まよたま!
13.追い付いた
「ふぅ。こっちの方に来たはずなんだけど……」
見失わないようにおもいっきり走ってきました。しかし結局汗を拭いながら探している状態です。
ん?
どこかから小さな声が聞こえました。
「右京さんかな?」
ボクは声が聞こえてきた方へ向かいました。
「それにしてもあの人は一体なんなんですか? あんなのおかしいでしょ」
右京さんのありえない行動を思い出し、独り言を呟きながら歩きました。
右京さんみたいに変人に思われてしまうとあせって周りを見回しましたが人はいません。気がついていませんでしたが、家が少なく緑が多いです。ここなら人が少く目立つことはないでしょう。
〈いやじゃー〉
おじいさんの声だ!
「叫び声だな。まさかあの人なにかやらかしたんじゃないだろうな?」
いそがなきゃ!
叫び声に不安が湧いてきて再び走りだしました。すぐに見覚えのある変人を見つけました。
「あっ、右京さ──」
〈離すんじゃぁぁぁ〉
「──んんん?」
正面に見つけた右京さんを呼ぼうとした声は掻き消されてしまいました。なんだと思い視線を斜め上に持っていくと、見たことのない光景がありました。
「おっ! よう咲来」
「よう、じゃないですよ! これは一体何がどうなっているですか!?」
ボクの目の前で何が起きているかと言うと、おじいさんが捕まっています。しかし捕まえているのは右京さんではありません。
《ギギギギギィィィ》
何かが擦れる音を響かせる大きな影。外観は人型。足まで隠れる身体と同じ暗さのローブのようなものを着ています。
膝立ちで片腕を地面に付け、もう片腕は伸ばしておじいさんの服をひっぱっています。その手はおじいさんの体を掌握できそうなほどの大きさ。おじいさんは電柱に捕まりなんとか抵抗しています。
「これか? まぁ後で説明するよ。それより日本刀貸してくれないか?」
右京さんは少しも焦らずボクの方に歩いてきて風呂敷を指差しました。
これも慣れですか? ボクはあまりの急展開に逆に驚けません。
「どうするんですか?」
右京さんは風呂敷をほどき風呂敷だけ返してきました。
「このまま放置してても話が進まないからな。助けてやるんだよ」
「助ける? それなら自分の銃を使ってやればいいじゃないですか?」
「こっちの方がやりやすいんだよ」
右京さんが刀身を鞘から抜くと、ひときわ大きな叫び声が聞こえました。
ついにおじいさんは電柱から引き剥がされてしまいました。しっかりと掌握されて逃げられません。

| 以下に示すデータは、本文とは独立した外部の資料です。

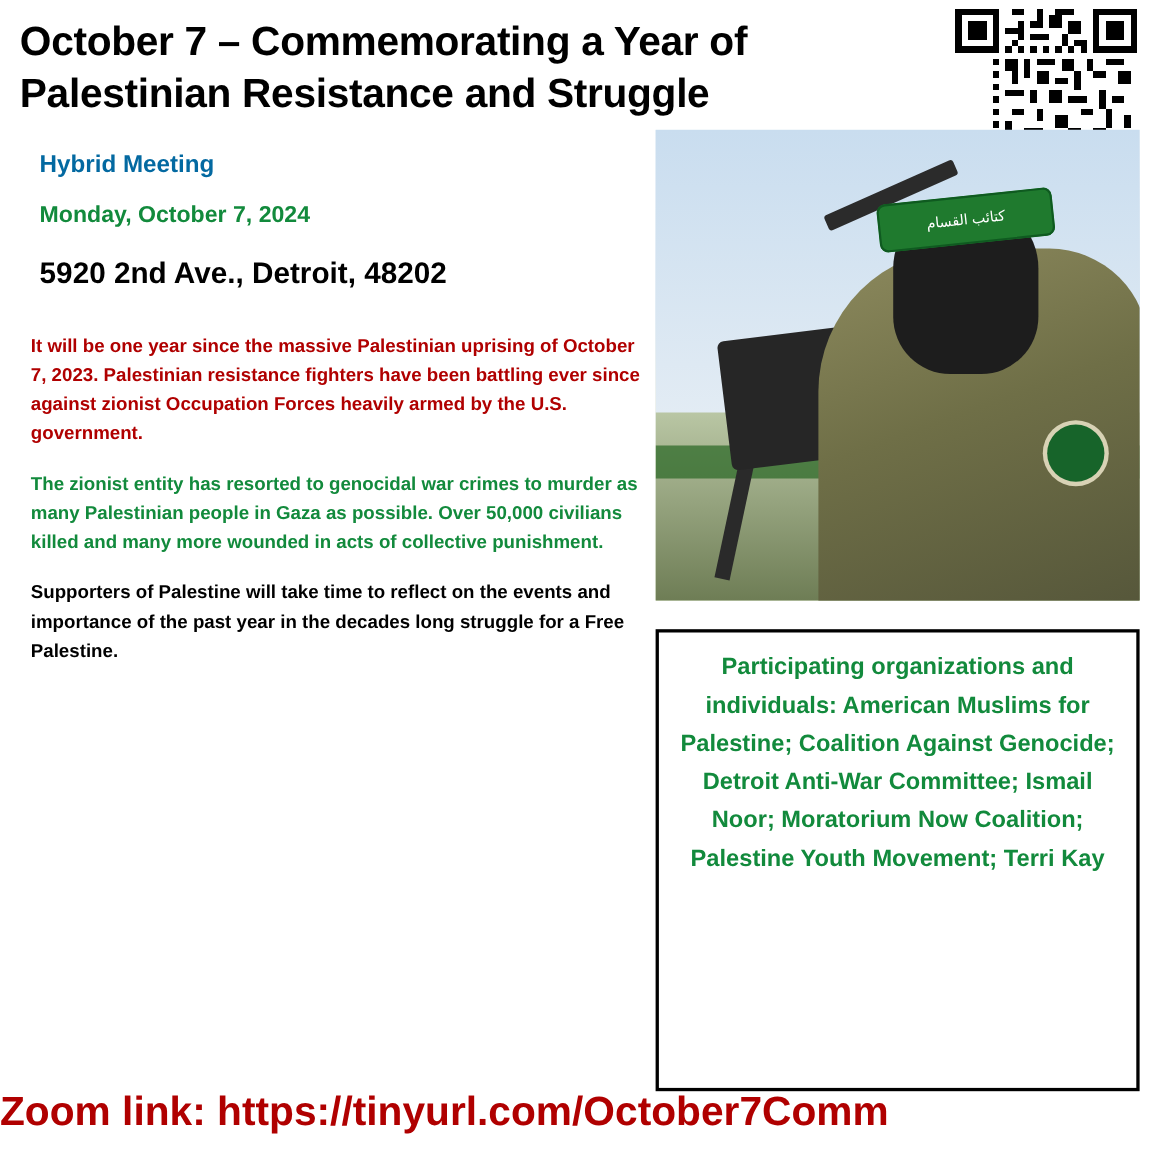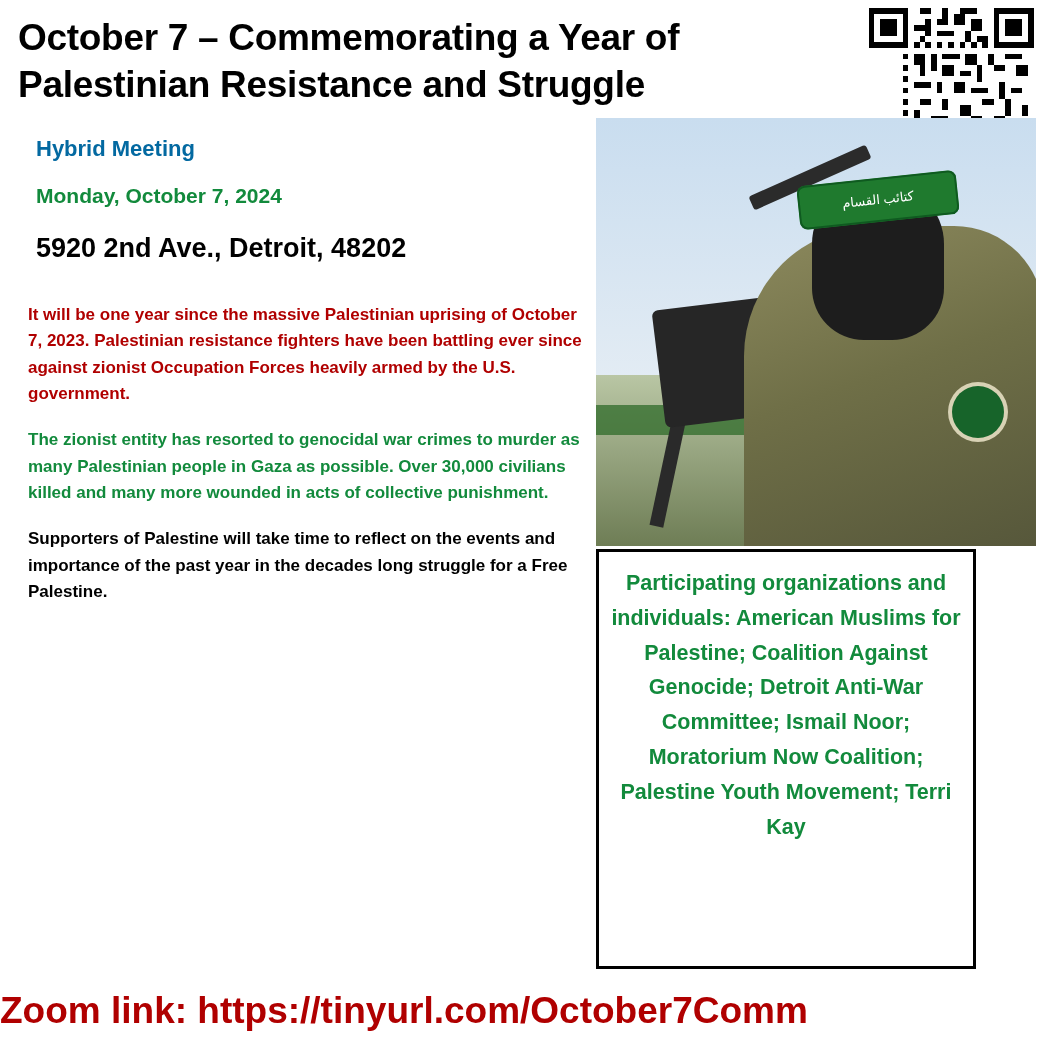"The zionist entity has resorted" p.para { text: 30,000 -> 50,000 }
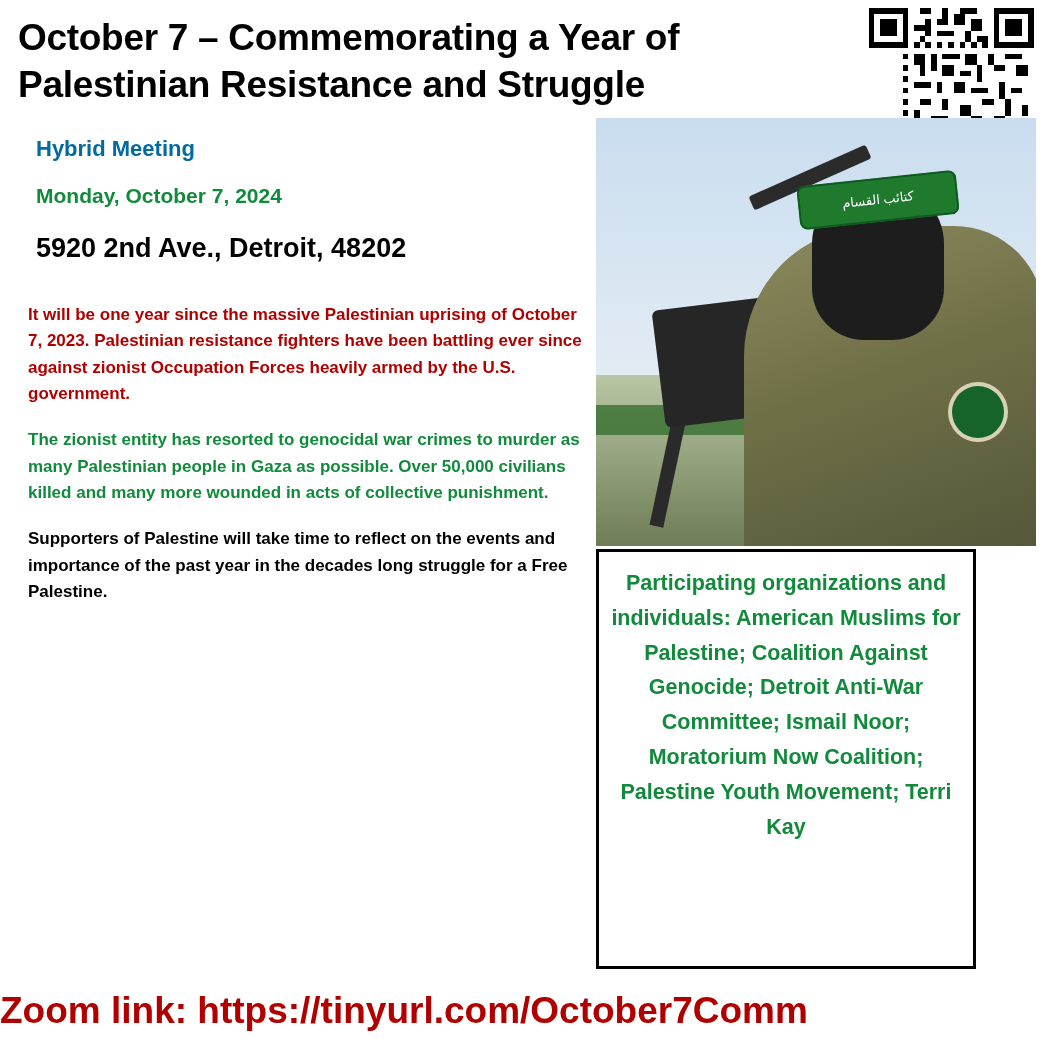"Participating organizations and" .orgs-box { top: 549px -> 572px; width: 380px -> 440px }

「じいさん! 助けてやるがもう逃げ出すんじゃねえぞ。次はないからな」
〈分かった。分かったから助けてくれ〉
《ギギギギギィィィ》
おじいさんは身動きをとれないままどんどん影の口元に運ばれます。影の動きは遅いためおじいさんの恐怖は駆り立てられているでしょう。
「ボケたとかも通用しないからな?」
〈分かっとる、分かっとるから……イィィィヤァァアァァァ〉
ついに影は口を開き咀嚼の意を表しました。
刹那、ボクの横を風が走りぬけました。同時におじいさんを掌握している手がおもちゃのように手首の部分で外れました。
《ギギキキキィィィ》
高い音が鳴り響き、粘性のありそうな黄色い液体が切断面からしたたり落ちました。
影は繋がっている右手で落ちた左手を掴み、切り口に擦り合わせました。何度かひねると右手を離しても左手は落ちていません。
「咲来、じいさんを家まで届けてやってくれ」
影の側に立っている右京さんの腕の中には気絶したおじいさんがいます。おじいさんを放り投げてきたのでボクはあわてて受け取りました。
「右京さんは?」
「オレはちょっくらこいつと遊んでるよ」
「遊ぶって……こんなのとですか?」
《ギギギギギィィィ》
影はせっかく手に入れた獲物がなくなり気分を害してしまった様子です。
「ちゃんと帰ってきてくださいよ?」
《ギギギギギィィィ》
「ん? なんて言った?」
「せいぜい楽しんでくださいと言ったんです!」
「おう。任せとけ」
右京さんは影に跳躍し、ボクはおじいさんの家に向かいました。